Web document revisions:
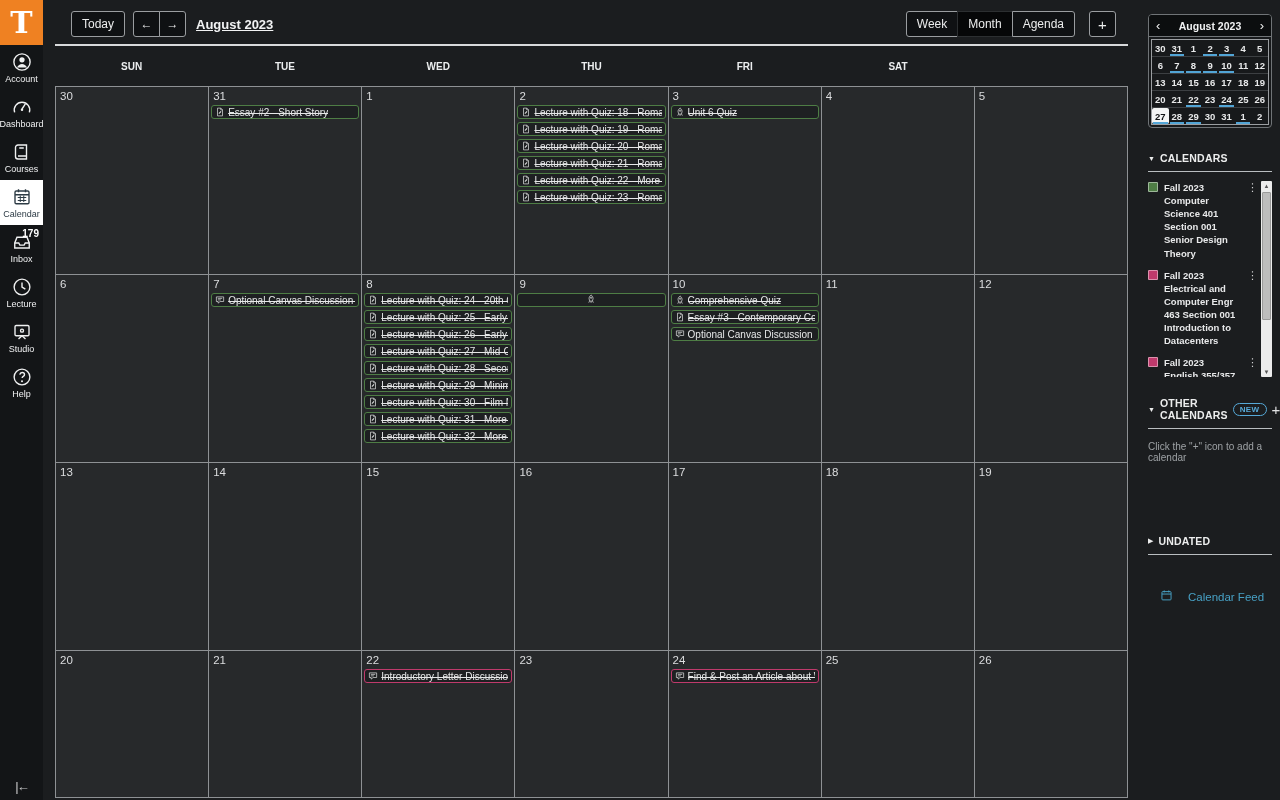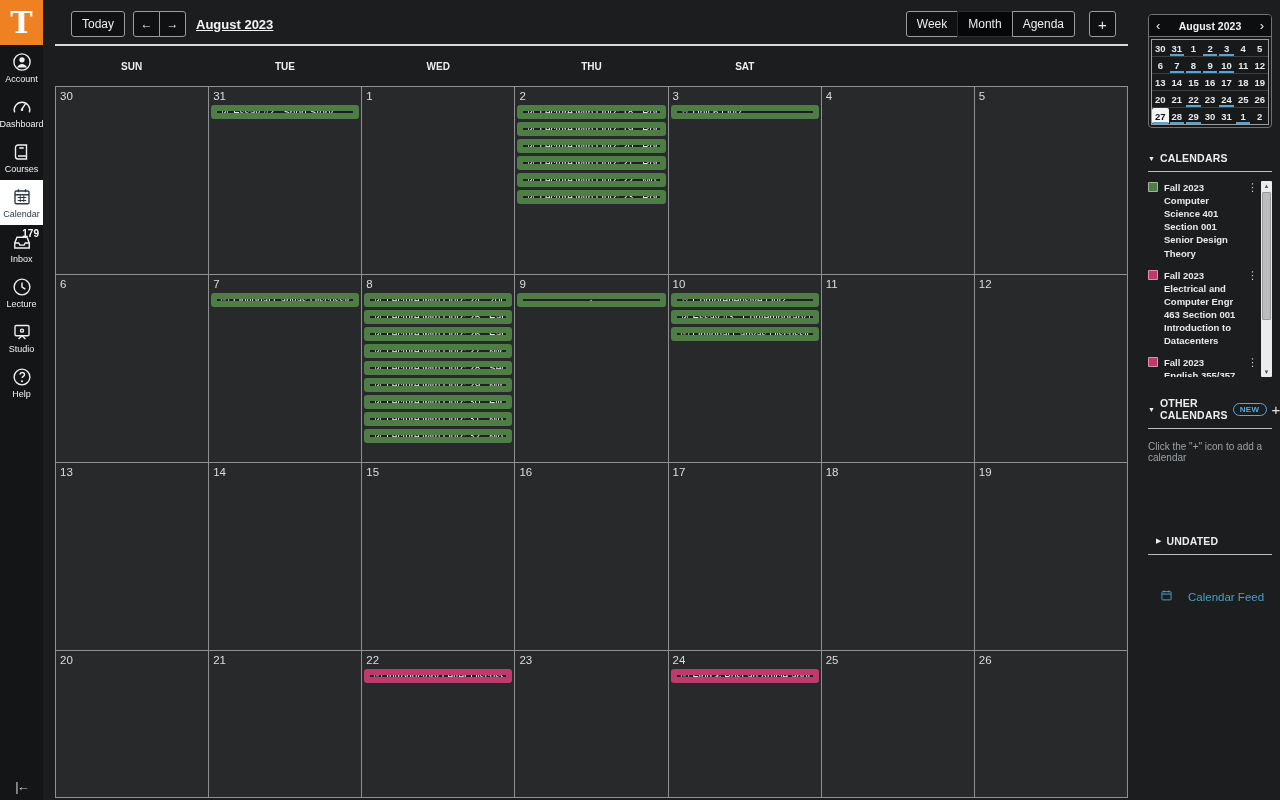--- a/index.html
+++ b/index.html
@@ -209,6 +209,7 @@
         <div class="weekday">TUE</div>
         <div class="weekday">WED</div>
         <div class="weekday">THU</div>
+        <div class="weekday">FRI</div>
         <div class="weekday">SAT</div>
       </div>
     <div class="cal-grid" id="calGrid">

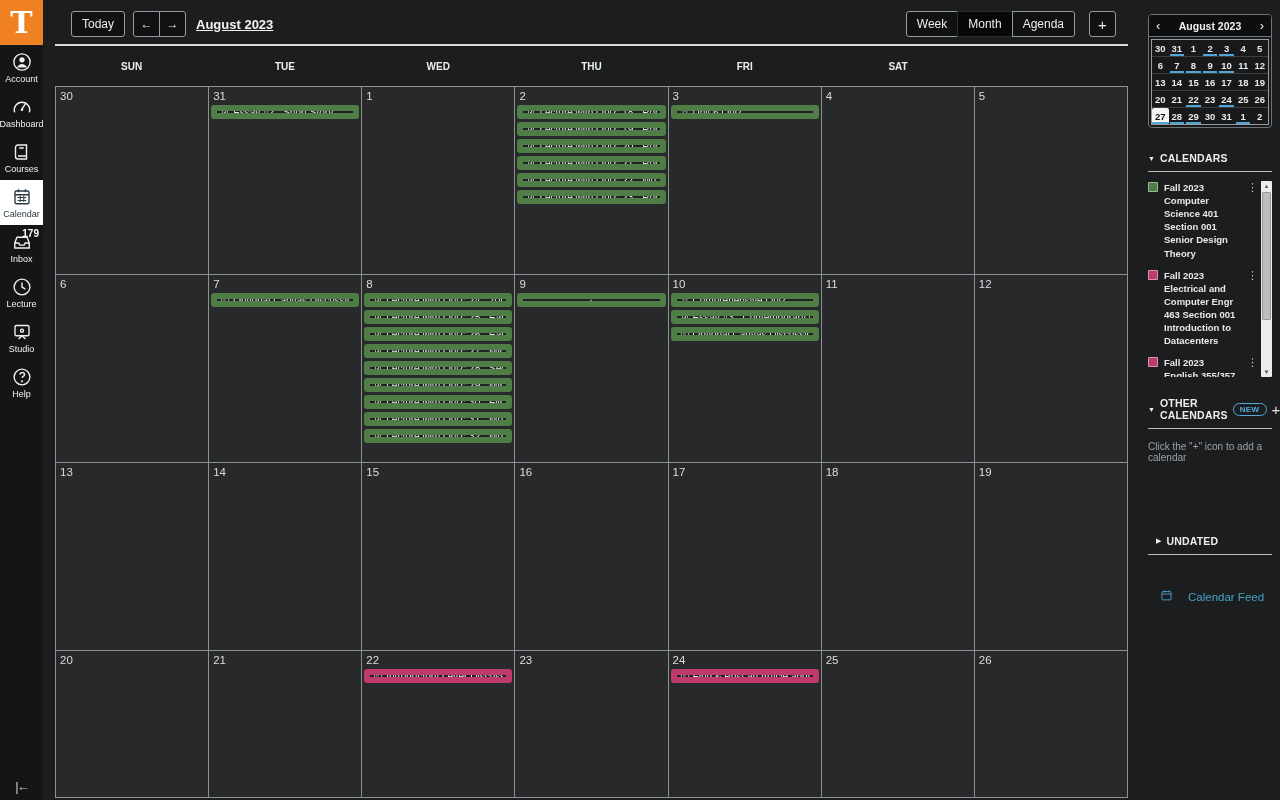--- a/index.html
+++ b/index.html
@@ -48,7 +48,7 @@
   .day-cell { background:#27292b; overflow:hidden; cursor:pointer; }
   .date-num { font-size:11.5px; color:#dcdddf; padding:3px 4px 3px 4px; }
   .event { display:flex; align-items:center; gap:3px; height:14px; margin:0 2px 3px 2px; padding:0 3px;
-    border:6px solid #0f766e; border-radius:3px; font-size:10px; color:#e6e7e8; background:#1e2022;
+    border:1px solid #0f766e; border-radius:3px; font-size:10px; color:#e6e7e8; background:#1e2022;
     overflow:hidden; white-space:nowrap; cursor:pointer; }
   .event .icon { flex:none; display:flex; }
   .event .icon svg { width:10px; height:10px; }

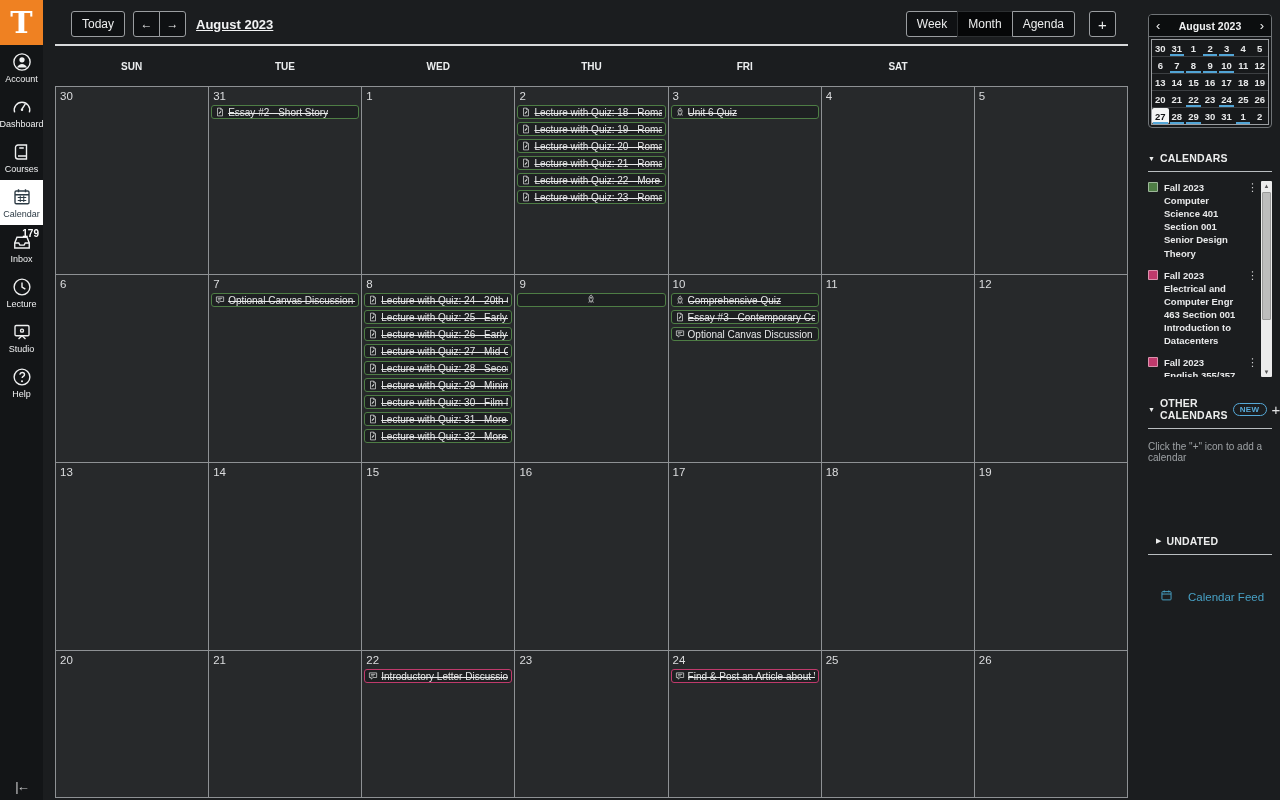--- a/index.html
+++ b/index.html
@@ -92,7 +92,7 @@
   .plus-icon { margin-left:auto; color:#e3e4e5; font-size:15px; cursor:pointer; line-height:1; padding-right:2px; }
   .other-hint { color:#9ea2a5; font-size:10px; margin-top:12px; }
 
-  .undated-header { margin-top:72px;margin-left:8px; }
+  .undated-header { margin-top:72px; }
   .feed-link { display:flex; align-items:center; gap:15px; color:#47a0c4; font-size:11.5px; margin-top:34px;
     margin-left:12px; cursor:pointer; text-decoration:none;text-align:center; }
   .feed-link .icon svg { width:13px; height:13px; }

Action item =
Every line of the records must come back unchanged, except that pictures are dropped.

Output for this task =
--- a/index.html
+++ b/index.html
@@ -209,6 +209,7 @@
         <div class="weekday">TUE</div>
         <div class="weekday">WED</div>
         <div class="weekday">THU</div>
+        <div class="weekday">FRI</div>
         <div class="weekday">SAT</div>
       </div>
     <div class="cal-grid" id="calGrid">

--- a/index.html
+++ b/index.html
@@ -48,7 +48,7 @@
   .day-cell { background:#27292b; overflow:hidden; cursor:pointer; }
   .date-num { font-size:11.5px; color:#dcdddf; padding:3px 4px 3px 4px; }
   .event { display:flex; align-items:center; gap:3px; height:14px; margin:0 2px 3px 2px; padding:0 3px;
-    border:6px solid #0f766e; border-radius:3px; font-size:10px; color:#e6e7e8; background:#1e2022;
+    border:1px solid #0f766e; border-radius:3px; font-size:10px; color:#e6e7e8; background:#1e2022;
     overflow:hidden; white-space:nowrap; cursor:pointer; }
   .event .icon { flex:none; display:flex; }
   .event .icon svg { width:10px; height:10px; }

--- a/index.html
+++ b/index.html
@@ -92,7 +92,7 @@
   .plus-icon { margin-left:auto; color:#e3e4e5; font-size:15px; cursor:pointer; line-height:1; padding-right:2px; }
   .other-hint { color:#9ea2a5; font-size:10px; margin-top:12px; }
 
-  .undated-header { margin-top:72px;margin-left:8px; }
+  .undated-header { margin-top:72px; }
   .feed-link { display:flex; align-items:center; gap:15px; color:#47a0c4; font-size:11.5px; margin-top:34px;
     margin-left:12px; cursor:pointer; text-decoration:none;text-align:center; }
   .feed-link .icon svg { width:13px; height:13px; }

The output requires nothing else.